After shock, bacteria recover in SOC medium at 37°C for ~1 hour — allowing membrane repair and expression of acquired resistance genes before plating on selective media. For Füzi Poiesis Aim 2, transformation of Halomonas elongata will require electroporation protocol optimization as halotolerant bacteria have different membrane compositions than standard E. coli K-12.
Artificial gene synthesis constructs entire genes de novo without a pre-existing template.
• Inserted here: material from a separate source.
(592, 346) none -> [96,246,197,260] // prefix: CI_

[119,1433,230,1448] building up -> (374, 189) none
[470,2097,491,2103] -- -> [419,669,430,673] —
Short overlapping oligonucleotides (up to 150 bp) with ~20 bp complementary overlaps are designed computationally and annealed during thermal cycling, allowing polymerase to fill gaps and produce a complete double-stranded synthetic gene.
Step 1 · Synthesis — Generate short oligos with ~20 bp overlaps encoding each segment of the target sequence.
Step 2 · Annealing — Complementary regions pair, establishing correct assembly order.
Step 3 · Extension — DNA polymerase fills remaining single-stranded gaps 5′→3′.
Step 4 · Completion — Seamless double-stranded synthetic gene ligated into cloning vector and transformed into E. coli.
Modeling in Benchling: Target sequence imported; design tools partition DNA into overlapping oligos, calculate Tm values (52–58°C range), and screen for hairpins. Simulation in Asimov Kernel: Parts assembled on the digital canvas to verify circuit behavior before wet-lab execution — as demonstrated for Strain C's AND-gate PhoA circuit cross-validation against the Python Hill equation model.